Necessarily, the dishonest transactions of the bosses led to discontent among the labouring classes, and a railroad strike came, and went, in the winter of 1886. Its successful adjustment was a credit to capital and labour, to our police competency, and to general municipal common-sense. In Chicago and St. Louis, this strike lasted several days; in Brooklyn, it was settled in a few hours. The deliverance left us facing the problem whether the differences between capital and labour in America would ever be settled. I was convinced that it could never be accomplished by the law of supply and demand, although we were constantly told so. It was a law that had done nothing to settle the feuds of past ages. The fact was that supply and demand had gone into partnership, proposing to swindle the earth. It is a diabolic law which will have to stand aside for a greater law of love, of co-operation, and of kindness. The establishment of a labour exchange, in Brooklyn in 1886, where labourers and capitalists could meet and prepare their plans, was a step in that direction.

I said to a very wealthy man, who employed thousands of men in his establishments in different cities:

“Have you had many strikes?”

“Never had a strike; I never will have one,” he said.

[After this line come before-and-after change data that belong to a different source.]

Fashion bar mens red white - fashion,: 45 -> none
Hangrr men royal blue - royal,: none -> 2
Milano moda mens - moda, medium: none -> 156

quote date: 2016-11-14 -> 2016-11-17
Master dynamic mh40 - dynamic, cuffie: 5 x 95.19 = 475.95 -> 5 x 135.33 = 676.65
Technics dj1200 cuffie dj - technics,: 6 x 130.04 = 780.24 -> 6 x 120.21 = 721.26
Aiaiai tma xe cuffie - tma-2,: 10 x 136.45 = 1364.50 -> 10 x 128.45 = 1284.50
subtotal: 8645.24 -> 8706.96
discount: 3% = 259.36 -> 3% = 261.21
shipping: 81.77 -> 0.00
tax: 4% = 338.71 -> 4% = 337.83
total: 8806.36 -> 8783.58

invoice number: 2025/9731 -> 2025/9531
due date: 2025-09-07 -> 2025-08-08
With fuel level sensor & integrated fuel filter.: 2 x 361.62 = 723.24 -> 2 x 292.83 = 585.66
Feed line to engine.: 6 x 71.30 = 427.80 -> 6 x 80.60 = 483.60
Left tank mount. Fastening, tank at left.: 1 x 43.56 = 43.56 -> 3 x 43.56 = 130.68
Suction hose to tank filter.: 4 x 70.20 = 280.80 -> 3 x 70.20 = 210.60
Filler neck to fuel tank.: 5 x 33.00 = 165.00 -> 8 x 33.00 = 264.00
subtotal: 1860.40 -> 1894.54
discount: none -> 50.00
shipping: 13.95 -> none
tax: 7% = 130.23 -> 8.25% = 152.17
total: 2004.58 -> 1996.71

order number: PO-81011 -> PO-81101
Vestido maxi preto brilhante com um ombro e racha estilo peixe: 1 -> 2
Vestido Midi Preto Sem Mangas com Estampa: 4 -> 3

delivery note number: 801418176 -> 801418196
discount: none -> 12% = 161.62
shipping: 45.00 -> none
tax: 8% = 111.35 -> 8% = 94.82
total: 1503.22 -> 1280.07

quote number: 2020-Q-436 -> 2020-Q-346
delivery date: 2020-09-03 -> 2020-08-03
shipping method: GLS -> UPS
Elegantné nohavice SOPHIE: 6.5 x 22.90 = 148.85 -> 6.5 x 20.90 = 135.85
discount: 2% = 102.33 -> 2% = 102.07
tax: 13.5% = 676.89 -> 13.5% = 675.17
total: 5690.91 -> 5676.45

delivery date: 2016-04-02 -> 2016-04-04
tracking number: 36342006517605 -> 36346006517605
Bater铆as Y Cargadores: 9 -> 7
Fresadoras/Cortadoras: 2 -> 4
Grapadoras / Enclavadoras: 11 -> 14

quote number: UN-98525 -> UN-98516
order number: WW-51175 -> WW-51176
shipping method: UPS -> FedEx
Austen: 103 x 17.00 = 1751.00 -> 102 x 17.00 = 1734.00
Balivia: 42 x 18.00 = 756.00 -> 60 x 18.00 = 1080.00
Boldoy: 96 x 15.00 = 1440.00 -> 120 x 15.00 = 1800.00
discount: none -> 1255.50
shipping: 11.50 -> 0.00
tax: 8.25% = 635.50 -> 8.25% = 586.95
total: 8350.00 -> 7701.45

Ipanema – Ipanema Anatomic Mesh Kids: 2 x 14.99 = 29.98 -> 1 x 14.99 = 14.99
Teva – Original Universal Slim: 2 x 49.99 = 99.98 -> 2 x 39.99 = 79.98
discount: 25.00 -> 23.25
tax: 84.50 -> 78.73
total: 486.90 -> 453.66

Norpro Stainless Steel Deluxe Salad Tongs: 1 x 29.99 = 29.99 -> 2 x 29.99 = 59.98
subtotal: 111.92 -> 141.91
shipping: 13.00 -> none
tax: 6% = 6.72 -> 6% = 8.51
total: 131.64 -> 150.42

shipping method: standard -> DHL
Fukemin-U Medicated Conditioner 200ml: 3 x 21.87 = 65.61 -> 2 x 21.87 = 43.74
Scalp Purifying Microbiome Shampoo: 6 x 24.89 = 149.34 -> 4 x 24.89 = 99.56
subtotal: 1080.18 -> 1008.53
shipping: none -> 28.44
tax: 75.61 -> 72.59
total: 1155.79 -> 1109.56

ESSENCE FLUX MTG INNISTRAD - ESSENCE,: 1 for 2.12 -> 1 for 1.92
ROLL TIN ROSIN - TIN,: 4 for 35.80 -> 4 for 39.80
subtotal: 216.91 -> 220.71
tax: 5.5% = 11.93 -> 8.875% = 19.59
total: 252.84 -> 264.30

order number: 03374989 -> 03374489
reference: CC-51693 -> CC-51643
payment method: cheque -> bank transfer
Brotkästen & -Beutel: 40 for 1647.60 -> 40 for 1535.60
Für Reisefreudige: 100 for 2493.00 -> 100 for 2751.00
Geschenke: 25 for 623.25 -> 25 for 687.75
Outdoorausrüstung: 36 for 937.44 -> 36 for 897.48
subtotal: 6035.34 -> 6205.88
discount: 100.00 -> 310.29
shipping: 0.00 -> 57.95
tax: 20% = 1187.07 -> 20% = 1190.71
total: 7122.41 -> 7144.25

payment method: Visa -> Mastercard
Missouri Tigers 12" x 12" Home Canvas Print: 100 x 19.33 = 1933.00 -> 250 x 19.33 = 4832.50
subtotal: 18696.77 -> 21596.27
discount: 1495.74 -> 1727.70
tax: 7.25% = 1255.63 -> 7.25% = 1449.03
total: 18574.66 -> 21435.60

“How do you avoid them?” I asked.

“When prices go up or down, I call my men together in all my establishments. In ease of increased prosperity I range them around me in the warehouses at the noon hour, and I say, ’Boys, I am making money, more than usual, and I feel that you ought to share my success; I shall add five, or ten, or twenty per cent. to your wages.’ Times change. I must sell my goods at a low price, or not sell them at all. Then I say to them, ’Boys, I am losing money, and I must either stop altogether or run on half-time, or do with less hands. I thought I would call you together and ask your advice.’ There may be a halt for a minute or two, and then one of the men will step up and say, ’Boss, you have been good to us; we have got to sympathise with you. I don’t know how the others feel, but I propose we take off 20 per cent. from our wages, and when times get better, you can raise us,’ and the rest agree.”

That was the law of kindness.

Many of the best friends I had were American capitalists, and I said to them always, “You share with your employees in your prosperity, and they will share with you in your adversity.”

The rich man of America was not in need of conversion, for, in 1886, he had not become a monopolist as yet. He had accumulated fortunes by industry and hard work, and he was an energetic builder of national enterprise and civic pride, but his coffers were being drained by an increasing social extravagance that was beyond the requirements of happiness of home.